REPUBLIKA.CO.ID, Jika dihadapkan pada pertanyaan mana yang harus dipilih, bercerai atau terus berselingkuh, psikolog Yati Utoyo mengaku sulit memberikan jawaban yang tegas. ''Menjawab pertanyaan seperti itu memang seperti makan buah simalakama. Apapun pilihan yang kita jatuhkan hasilnya akan menyakitkan,'' kata Yati.
Akan tetapi sebelum kata pisah diucapkan, Yati mengajak untuk jujur kepada diri sendiri. ''Sebetulnya masih ada apa nggak sih rasa sayang dalam hati Anda terhadap pasangan anda?'' katanya. Kalau rasa sayang itu masih ada berarti masih ada juga kesempatan untuk memperbaiki hubungan. Kuncinya adalah saling berkomunikasi. ''Apabila pasangan yang punya affair bersedia menjawab pertanyaan pasangannya mengenai apa yang terjadi sebenarnya, berarti terbuka jalan untuk meraih kembali kepercayaan pasangan,'' kata Yati.
Diakui oleh Yati bahwa komunikasi adalah proses yang sangat rumit. Karena dituntut berbicara jujur. Agar bisa jujur, harus ada motivasi dari kedua belah pihak untuk memperbaiki hubungan. Di samping itu komunikasi juga harus dilakukan pada waktu yang tepat, pemilihan tempat yang mendukung, sikap yang kondusif agar terjadi diskusi yang produktif, dan berempati. ''Tapi bila rasa sayang itu betul-betul sudah hilang, maka pilihan sepenuhnya dikembalikan pada Anda,'' kata Yati. Bila harus bercerai, maka perceraian di usia anak-anak masih kecil lebih baik dibanding ketika anak-anak sudah menginjak dewasa. Karena perceraian orangtua di mata anak-anak yang sudah menginjak dewasa bisa bisa berakibat dua hal.

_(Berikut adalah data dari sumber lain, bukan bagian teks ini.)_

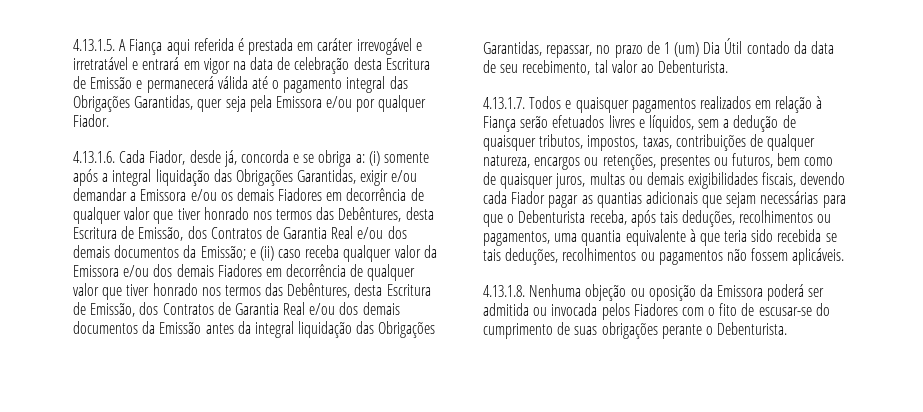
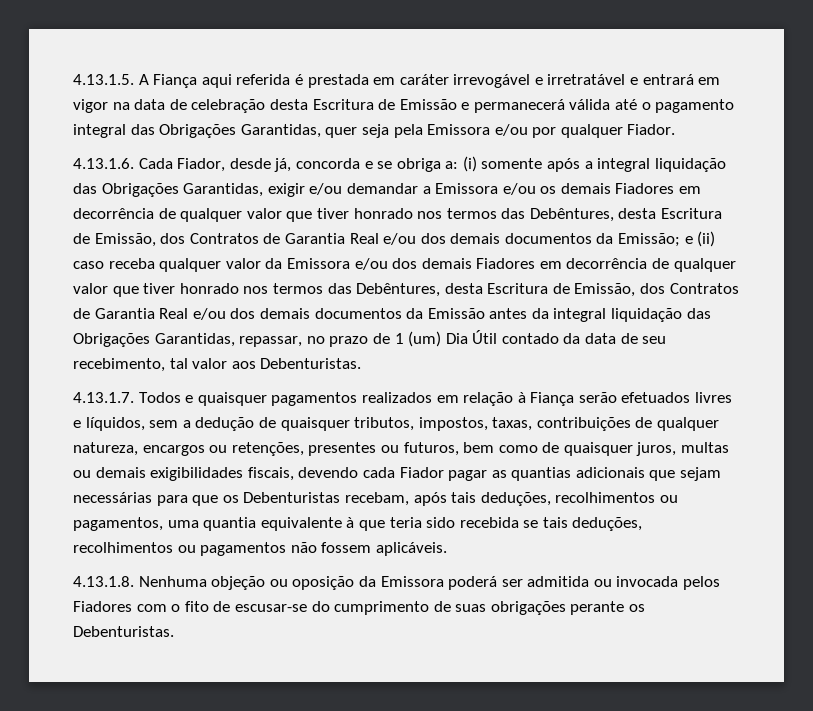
- e (ii) caso receba qualquer valor da Emissora e/ou dos demais Fiadores em decorrência de qualquer valor que tiver honrado nos termos das Debêntures, desta Escritura de Emissão, dos Contratos de Garantia Real e/ou dos demais documentos da Emissão antes da integral liquidação das Obrigações Garantidas, repassar, no prazo de 1 (um) Dia Útil contado da data de seu recebimento, tal valor ao Debenturista.
+ e (ii) caso receba qualquer valor da Emissora e/ou dos demais Fiadores em decorrência de qualquer valor que tiver honrado nos termos das Debêntures, desta Escritura de Emissão, dos Contratos de Garantia Real e/ou dos demais documentos da Emissão antes da integral liquidação das Obrigações Garantidas, repassar, no prazo de 1 (um) Dia Útil contado da data de seu recebimento, tal valor aos Debenturistas.
- 4.13.1.7. Todos e quaisquer pagamentos realizados em relação à Fiança serão efetuados livres e líquidos, sem a dedução de quaisquer tributos, impostos, taxas, contribuições de qualquer natureza, encargos ou retenções, presentes ou futuros, bem como de quaisquer juros, multas ou demais exigibilidades fiscais, devendo cada Fiador pagar as quantias adicionais que sejam necessárias para que o Debenturista receba, após tais deduções, recolhimentos ou pagamentos, uma quantia equivalente à que teria sido recebida se tais deduções, recolhimentos ou pagamentos não fossem aplicáveis.
+ 4.13.1.7. Todos e quaisquer pagamentos realizados em relação à Fiança serão efetuados livres e líquidos, sem a dedução de quaisquer tributos, impostos, taxas, contribuições de qualquer natureza, encargos ou retenções, presentes ou futuros, bem como de quaisquer juros, multas ou demais exigibilidades fiscais, devendo cada Fiador pagar as quantias adicionais que sejam necessárias para que os Debenturistas recebam, após tais deduções, recolhimentos ou pagamentos, uma quantia equivalente à que teria sido recebida se tais deduções, recolhimentos ou pagamentos não fossem aplicáveis.
- 4.13.1.8. Nenhuma objeção ou oposição da Emissora poderá ser admitida ou invocada pelos Fiadores com o fito de escusar-se do cumprimento de suas obrigações perante o Debenturista.
+ 4.13.1.8. Nenhuma objeção ou oposição da Emissora poderá ser admitida ou invocada pelos Fiadores com o fito de escusar-se do cumprimento de suas obrigações perante os Debenturistas.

Pertama, kata Yati, mereka mengerti bahwa daripada kedua orangtuanya saling menyakiti lebih baik bercerai. Artinya mereka bisa menerima perceraian itu meskipun sakit. Kedua, mereka marah. Lalu melampiaskan kemarahannya itu lewat perilaku tidak baik di luar rumah. Ini bisa menyebabkan masa depan mereka hancur. Yati juga menganjurkan, agar anak-anak diajak untuk memahami bahwa pernikahan itu adalah sesuatu yang tidak cuma indah tapi juga rumit. Kebiasaan menutupi perbedaan pendapat di depan anak-anak, kata Yati, sebetulnya adalah kebiasaan yang kurang baik. Karena adakalanya anak-anak harus tahu bahwa kedua orangtua mereka cukup keras usahanya untuk mempertemukan pendapat.
Sebagai contoh, kata Yati, bila sang ibu pulang ke rumah terlalu malam. Lalu sang ayah menyatakan ketidaksetujuannya. Maka diskusi soal ketidaksetujuan sang ayah ini boleh diketahui sang anak yang sudah cukup umurnya untuk tahu. Ini akan menumbuhkan pelajaran kepada sang anak bahwa pernikahan itu tak selamanya indah.
Sekarang ini, kata Yati, para orangtua acapkali memberi dongeng kepada sang anak bahwa indahnya sebuah perkawinan. Sangat jarang diberitahu kesulitan pasangan suami istri mempertahankan hubungan yang memuaskan kedua belah pihak. Lantas kalau sang anak tumbuh dewasa dan menikah, maka bila fantasi keindahan sebuah perkawinan yang selama ini kerap ia dengar tak ditemukannya, maka ia bisa mencari cinta lain di luar perkawinan.